PERTANYAAN :
السلام عليكم ورحمة الله وبركاته
Langsung saja Ustadz..
Bagaimana hukum wudhu’nya mayyit yang sudah disucikan disentuh orang non mahrom, sementara yang nyentuh juga punya wudlu’.
Batalkah wudhu’ keduanya (mayyit dan yang menyentuhnya)?
JAWABAN :
وعليكم السلام ورحمة الله وبركاته
Wudhu’nya mayyit yang disentuh oleh orang yang lain adalah tidak batal sedangkan wudhu’nya orang yang menyentuh adalah batal walaupun yang menyentuh sudah tua dan pikun.
ألإقناع الجزء الأول ص ٥٧
الرابع من نواقض الوضوء لمس الرجل ببشرته (المرأة الأجنبية) أى بشرتها…..الخ..
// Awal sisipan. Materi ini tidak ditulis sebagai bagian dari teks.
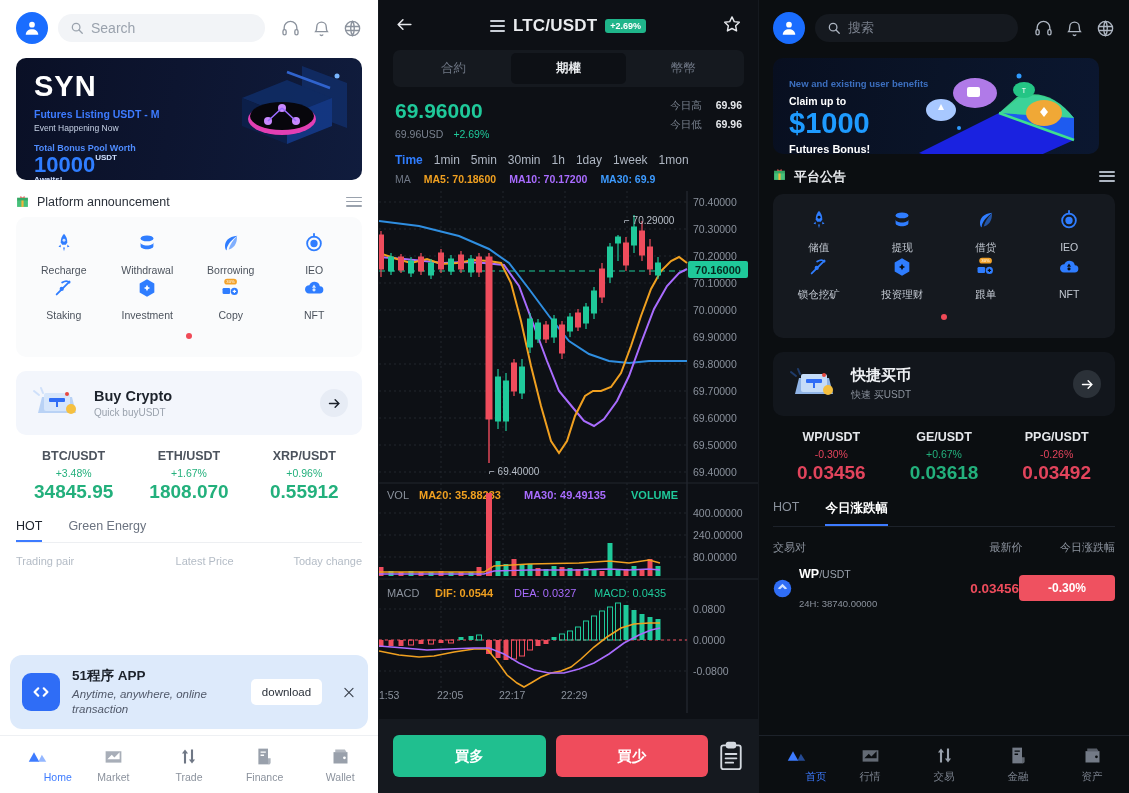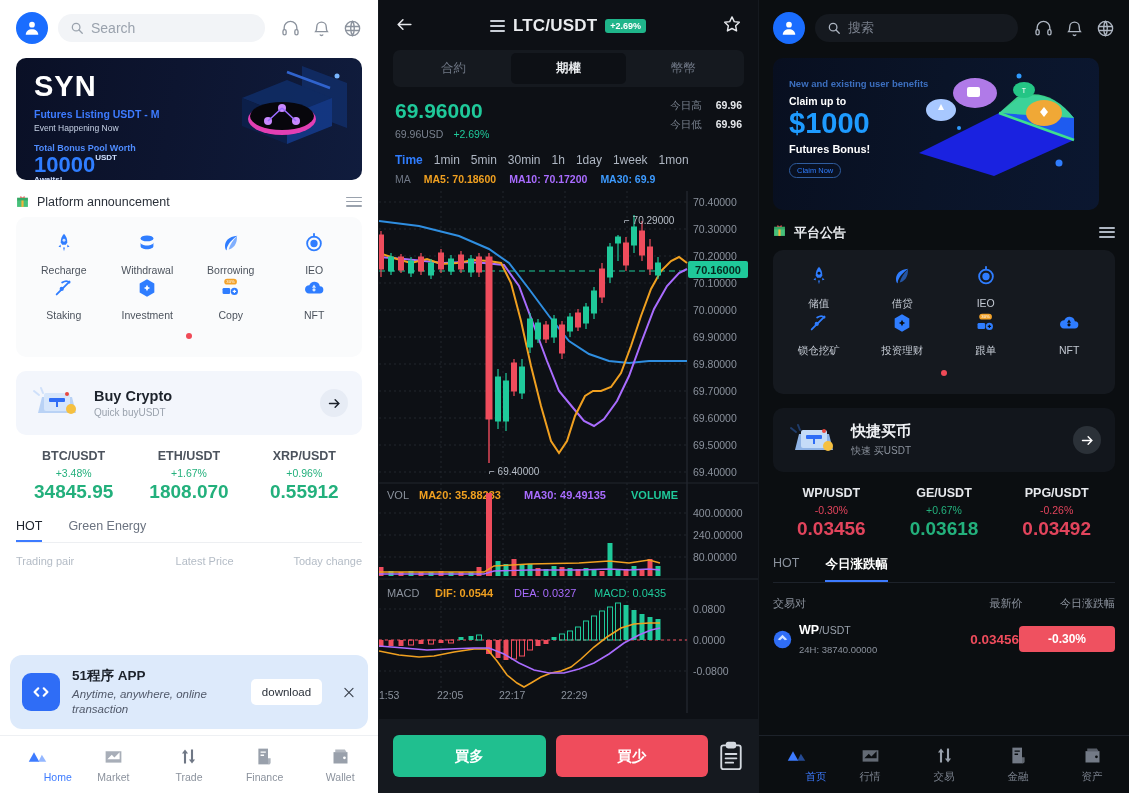"New and existing user benefits" .r-banner { height: 152px -> 96px }
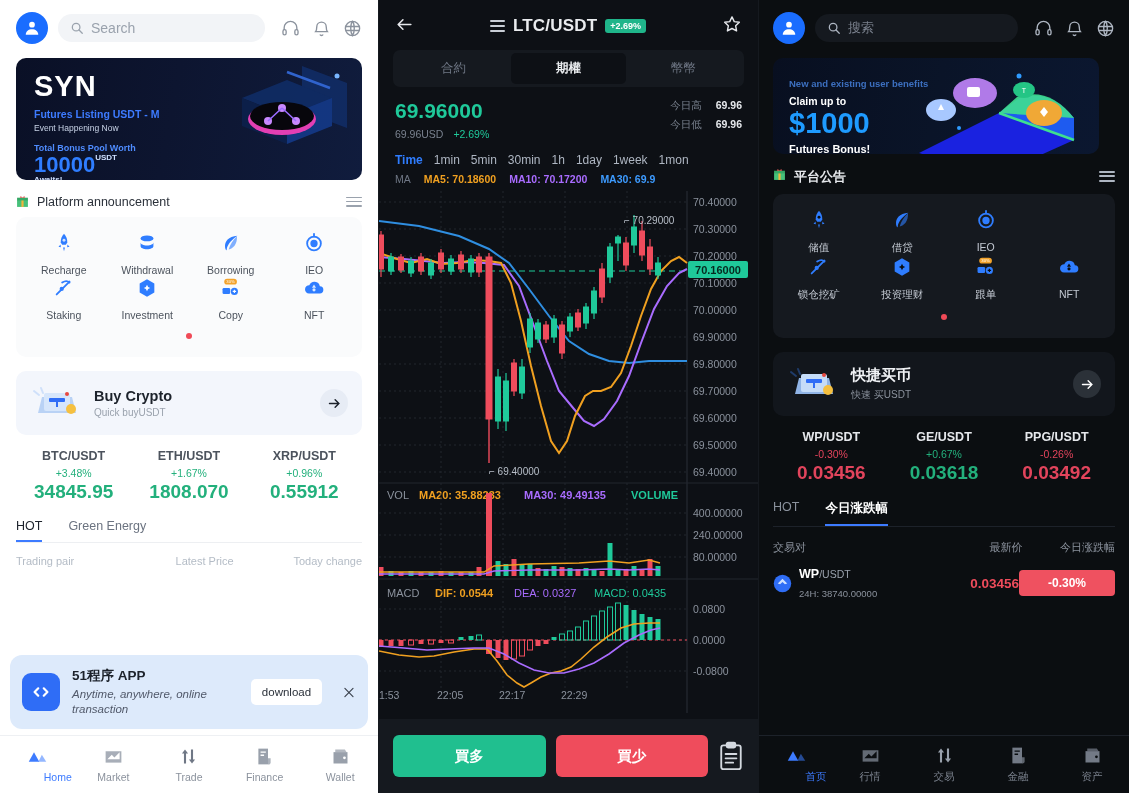"提现" div.gcell { html: none -> <div> <span> <svg> <ellipse></ellipse> <path></path> </svg> </span> <span>提现</span> </div> }
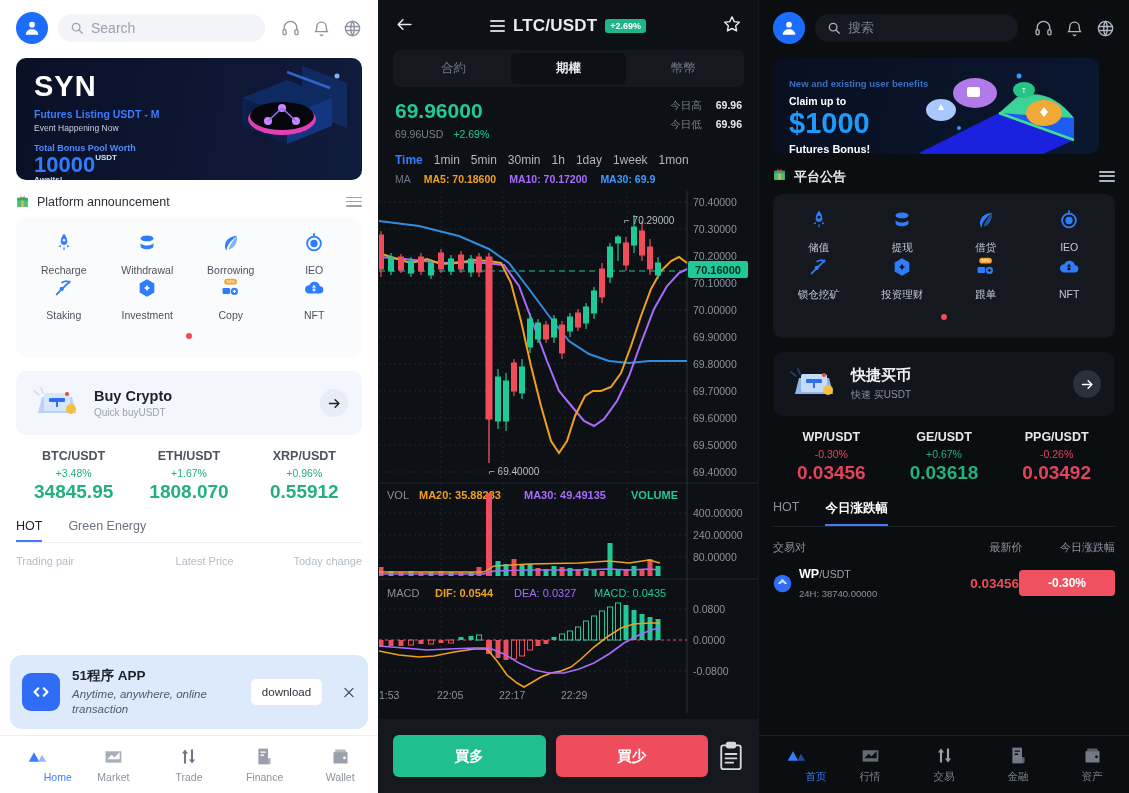"24H: 38740.00000" .r-row .vol24 { margin-top: 7px -> 17px }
إذ اللمس لايختص بالجماع قال الله تعالى فلمسوه بأيديهم، وقال صلى الله عليه وسلم لعلك لمست ولا فرق فى ذلك بين أن يكون بشهوة إكراه أونسيان أو يكون الرجل ممسوحا أو خصيا أو عنينا أو المرأة عجوزا شوهاء أوكافرة بتمجس أوغيره أوحرة أورقيقة أو أحدهما ميتا لكن لاينقض وضوء الميت واللمس الجس باليد.
” Batalnya wudhu’ yang ke empat adalah menyentuhnya kulit seorang laki-laki dengan seorang perempuan yang bukan mahramnya.
Karena menyentuh itu tidak haruskan dengan jima’.
Allah swt. berfirman ” Maka mereka menyentuhnya dengan tangan mereka”
Dan Rasulullah saw. bersabda “Mudah-mudahan kamu telah menyentuh, tiada perbedaan sentuhan itu dengan syahwat, dipakasa, ataupun lupa, atau ada seorang lelaki di usap dengan gembira ataupun membantu atau orang perempuan yang lemah/ tua pikun atau perempuan kafir majusi atau yang lainnya seperti orang yang merdeka atau budak atau salah satu kedua mati, maka tidaklah batal wudhu’nya orang yang mati dan menyentuh dengan rabaan tangan.
مرقاة صعود التصديق فى شرخ سلم التوفيق ص ٢١
وينتقض وضوء اللامس والملموس لاشتراكهما فى لذة اللمس كالمشتركين فى لذة الجماع ولاينتقص وضوء الميت
“Dan batal wudhu’nya orang yang menyentuh dan yang di sentuh kerena keduanya dapat merasakan kenikmatan bersama, sebagaimana nikmatnya orang yang bersetubuh, dan tidak batal wudhu’ mayyit yang disentuh.
والله تعالى أعلم.
Yang batal yang hidup kalau wudhunya yang mati tidak batal [baca Kitab Tausyeh, hal. 22], SEANDAINYA DIJIMA’ pun, mayat tersebut tidak perlu dimandikan lagi, yang harus mandi atau batal wudhunya adalah yang menyentuh / menyetubuhinya [lihat Kasyifatus Saja halaman 22], yang batal wudhunya non mahrom yang memegang mayatnya sedang wudhunya si mayat tidak menjadi BATAL.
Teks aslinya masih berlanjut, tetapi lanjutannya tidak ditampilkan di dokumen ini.